Das Universale Haus der Gerechtigkeit schrieb:
»Die Bahá'í-Religion ist die Offenbarung Bahá'u'lláhs: Seine eigenen Worte, ausgelegt von ‘Abdu’l-Bahá und dem Hüter (Shoghi Effendi). Sie ist eine Offenbarung von solch überwältigender Größe, dass in diesem frühen Stadium der Bahá'í-Geschichte kein Bahá'í mit Recht beanspruchen kann, mehr als nur ein bruchstückhaftes, unvollkommenes Verständnis davon zu haben.

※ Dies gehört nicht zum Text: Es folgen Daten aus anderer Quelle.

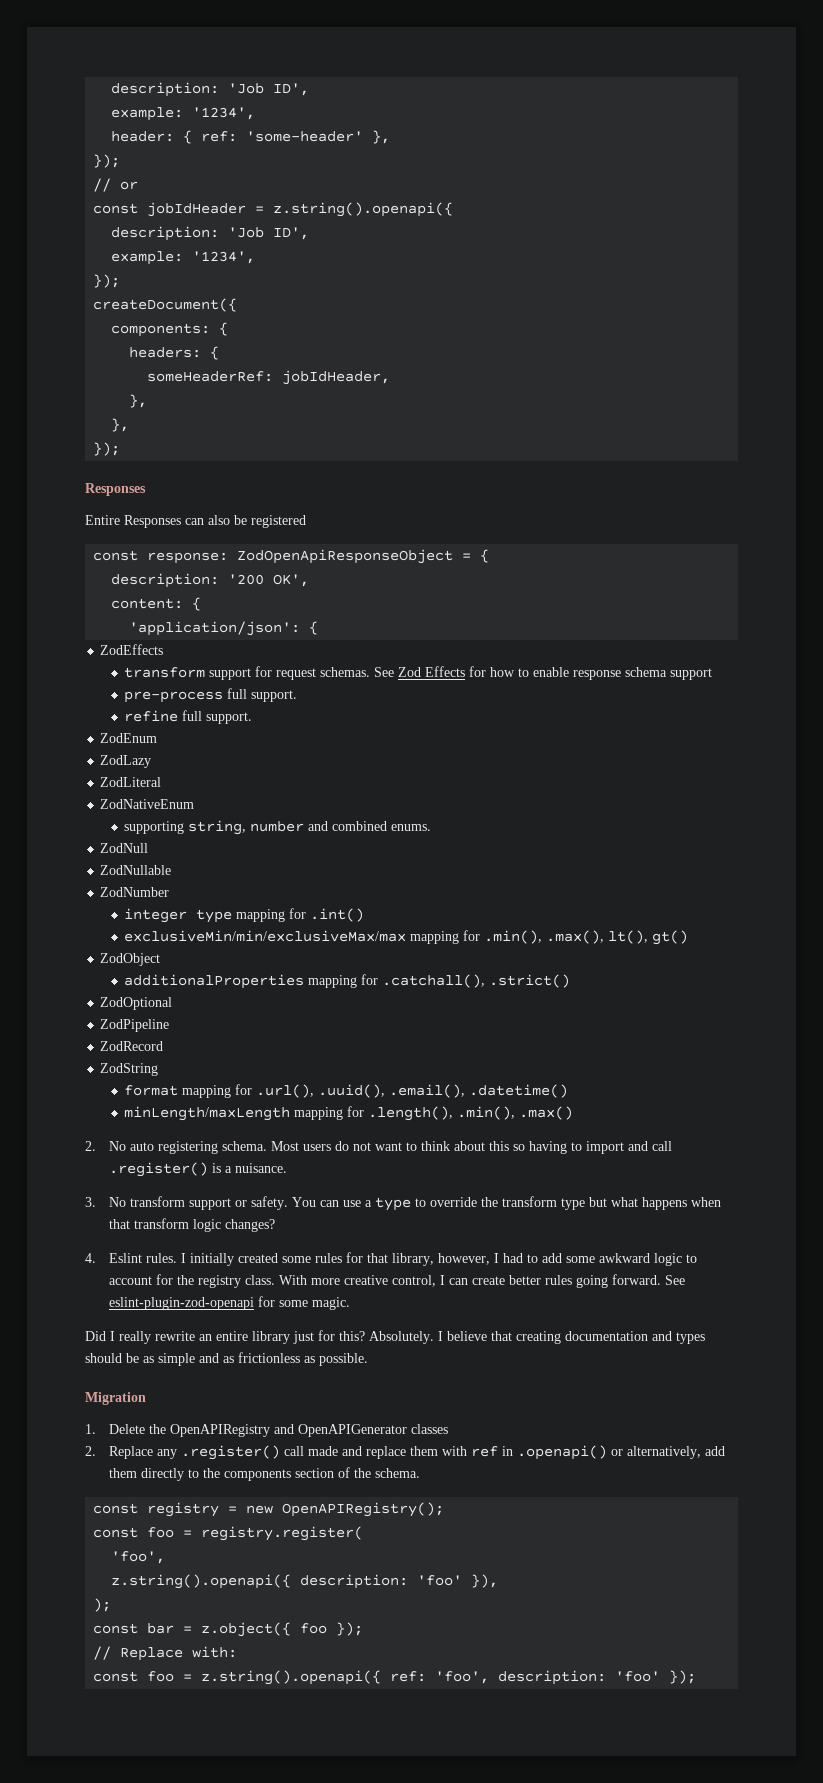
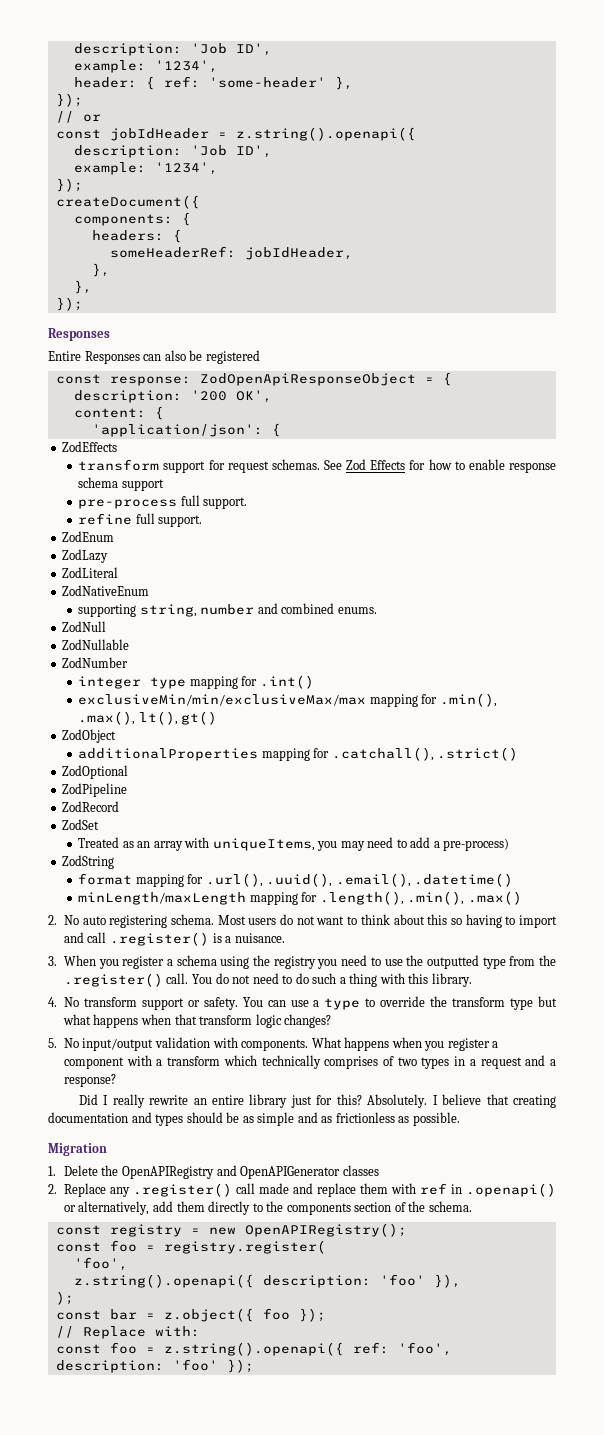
+ ZodSet
+ Treated as an array with uniqueItems, you may need to add a pre-process)
- 3. No transform support or safety.
+ 3. When you register a schema using the registry you need to use the outputted type from the .register() call. You do not need to do such a thing with this library.
+ 4. No transform support or safety.
- 4. Eslint rules. I initially created some rules for that library, however, I had to add some awkward logic to account for the registry class. With more creative control, I can create better rules going forward. See eslint-plugin-zod-openapi for some magic.
+ 5. No input/output validation with components. What happens when you register a component with a transform which technically comprises of two types in a request and a response?

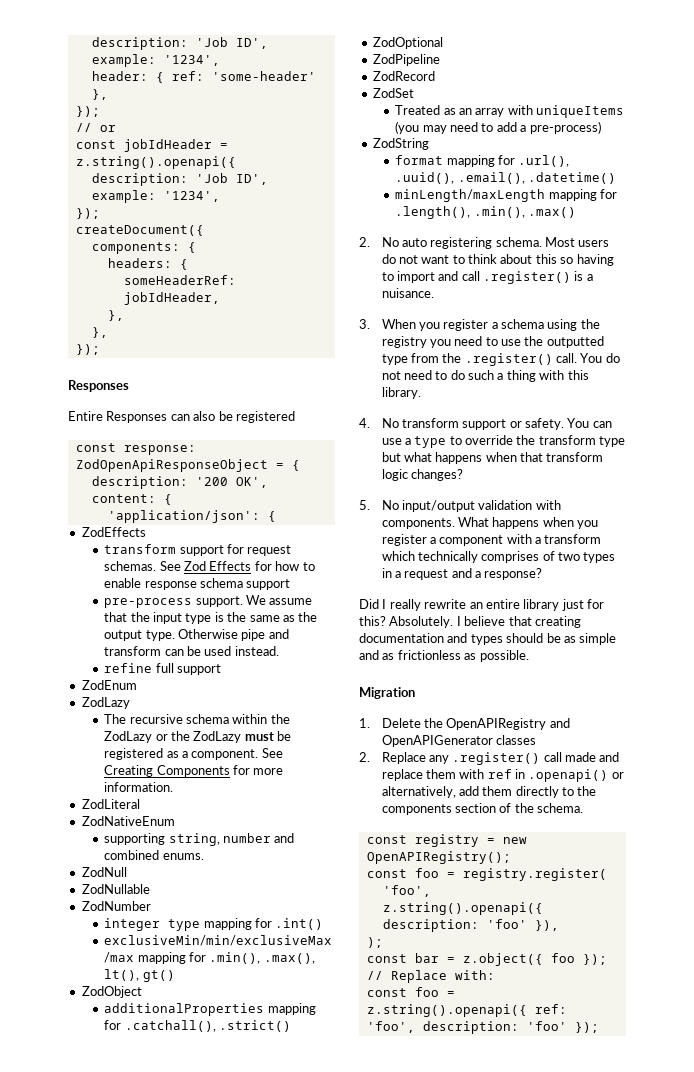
- pre-process full support.
+ pre-process support. We assume that the input type is the same as the output type. Otherwise pipe and transform can be used instead.
- refine full support.
+ refine full support
+ The recursive schema within the ZodLazy or the ZodLazy must be registered as a component. See Creating Components for more information.
- Treated as an array with uniqueItems, you may need to add a pre-process)
+ Treated as an array with uniqueItems (you may need to add a pre-process)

Dementsprechend würden Bahá'í-Historiker die Überwindung unrichtiger Vorstellungen, die in der Frühzeit in der Bahá'í-Gemeinde oder in Teilen der Bahá'í-Gemeinde im Umlauf waren, nicht als »Entwicklung des Bahá'í-Glaubens« ansehen - wie es ein Nicht-Bahá'í-Geschichtsforscher wohl tun würde - , sondern als Wachstum des Verständnisses dieser Gemeinde von der Bahá'í-Offenbarung.«
»Der Bahá'í-Glaube ist eine Weltreligion, die ihres Anspruchs und mithin auch der öffentlichen Anerkennung würdig ist.«
Bahá'ís erkennen das Kommen von Bahá'u'lláh als den jüngsten Ausdruck von Gottes Führung an, der den Weg für die Herstellung von Einheit, Frieden und Versöhnung ebnet, wenn, wie in den heiligen Schriften der Vergangenheit erwartet, die ganze Menschheit ihre spirituelle und soziale Reife erlangen und in Harmonie und in Übereinstimmung mit der Gerechtigkeit leben wird. Die mehr als sechs Millionen Bahá'í auf der ganzen Welt lernen, wie man Bahá'u'lláhs Lehren in neue Muster des individuellen und gemeinschaftlichen Lebens übersetzt. Obwohl sie aus unterschiedlichen ethnischen, kulturellen und religiösen Hintergründen kommen, verbindet sie der Glaube an die essentielle spirituelle Natur unserer Existenz und ihr Wunsch nach einer gerechten und friedlichen Zukunft für alle Völker.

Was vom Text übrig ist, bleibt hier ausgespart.